TASK GOAL: Would you reproduce exactly the lines below from the one holding "- Image Resolution: 256×256" through the one holding "averaging color predictions.", inclusive, and no others?

(Records excerpted from a collection)
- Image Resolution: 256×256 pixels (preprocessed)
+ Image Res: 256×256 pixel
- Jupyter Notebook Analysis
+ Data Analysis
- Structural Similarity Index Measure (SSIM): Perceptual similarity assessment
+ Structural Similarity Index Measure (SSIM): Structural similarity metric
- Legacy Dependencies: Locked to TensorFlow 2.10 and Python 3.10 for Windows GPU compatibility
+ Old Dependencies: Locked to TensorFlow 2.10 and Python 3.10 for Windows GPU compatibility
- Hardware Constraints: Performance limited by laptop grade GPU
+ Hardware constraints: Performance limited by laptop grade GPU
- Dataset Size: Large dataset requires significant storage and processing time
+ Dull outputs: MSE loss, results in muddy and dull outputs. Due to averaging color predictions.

--

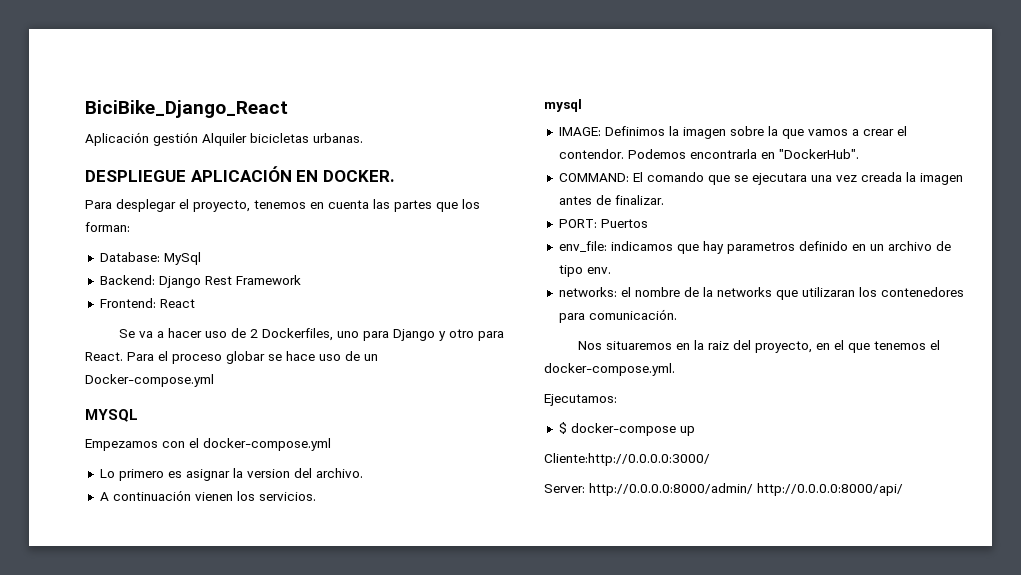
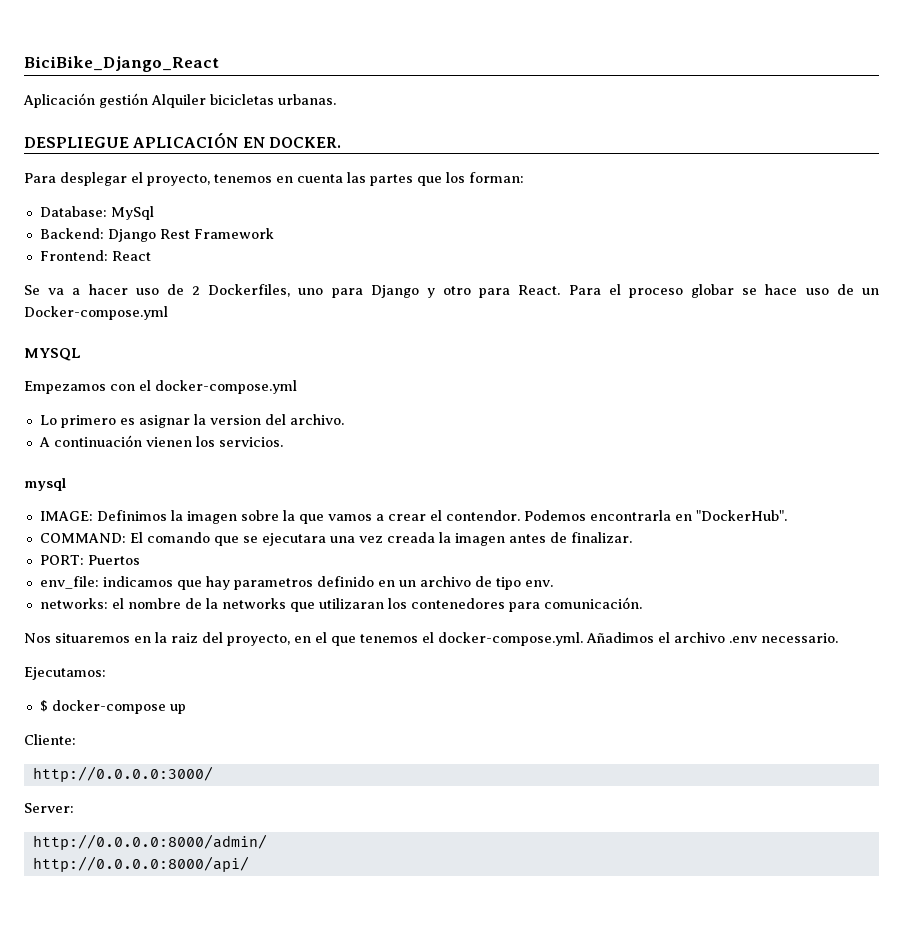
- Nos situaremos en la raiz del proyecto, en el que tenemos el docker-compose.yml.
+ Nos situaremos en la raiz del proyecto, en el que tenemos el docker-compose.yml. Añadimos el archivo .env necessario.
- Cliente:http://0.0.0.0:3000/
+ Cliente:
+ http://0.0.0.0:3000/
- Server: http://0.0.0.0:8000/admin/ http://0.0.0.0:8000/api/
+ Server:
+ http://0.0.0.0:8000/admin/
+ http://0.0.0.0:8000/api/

RESULT OF THIS TASK:
- Image Resolution: 256×256 pixels (preprocessed)
+ Image Res: 256×256 pixel
- Jupyter Notebook Analysis
+ Data Analysis
- Structural Similarity Index Measure (SSIM): Perceptual similarity assessment
+ Structural Similarity Index Measure (SSIM): Structural similarity metric
- Legacy Dependencies: Locked to TensorFlow 2.10 and Python 3.10 for Windows GPU compatibility
+ Old Dependencies: Locked to TensorFlow 2.10 and Python 3.10 for Windows GPU compatibility
- Hardware Constraints: Performance limited by laptop grade GPU
+ Hardware constraints: Performance limited by laptop grade GPU
- Dataset Size: Large dataset requires significant storage and processing time
+ Dull outputs: MSE loss, results in muddy and dull outputs. Due to averaging color predictions.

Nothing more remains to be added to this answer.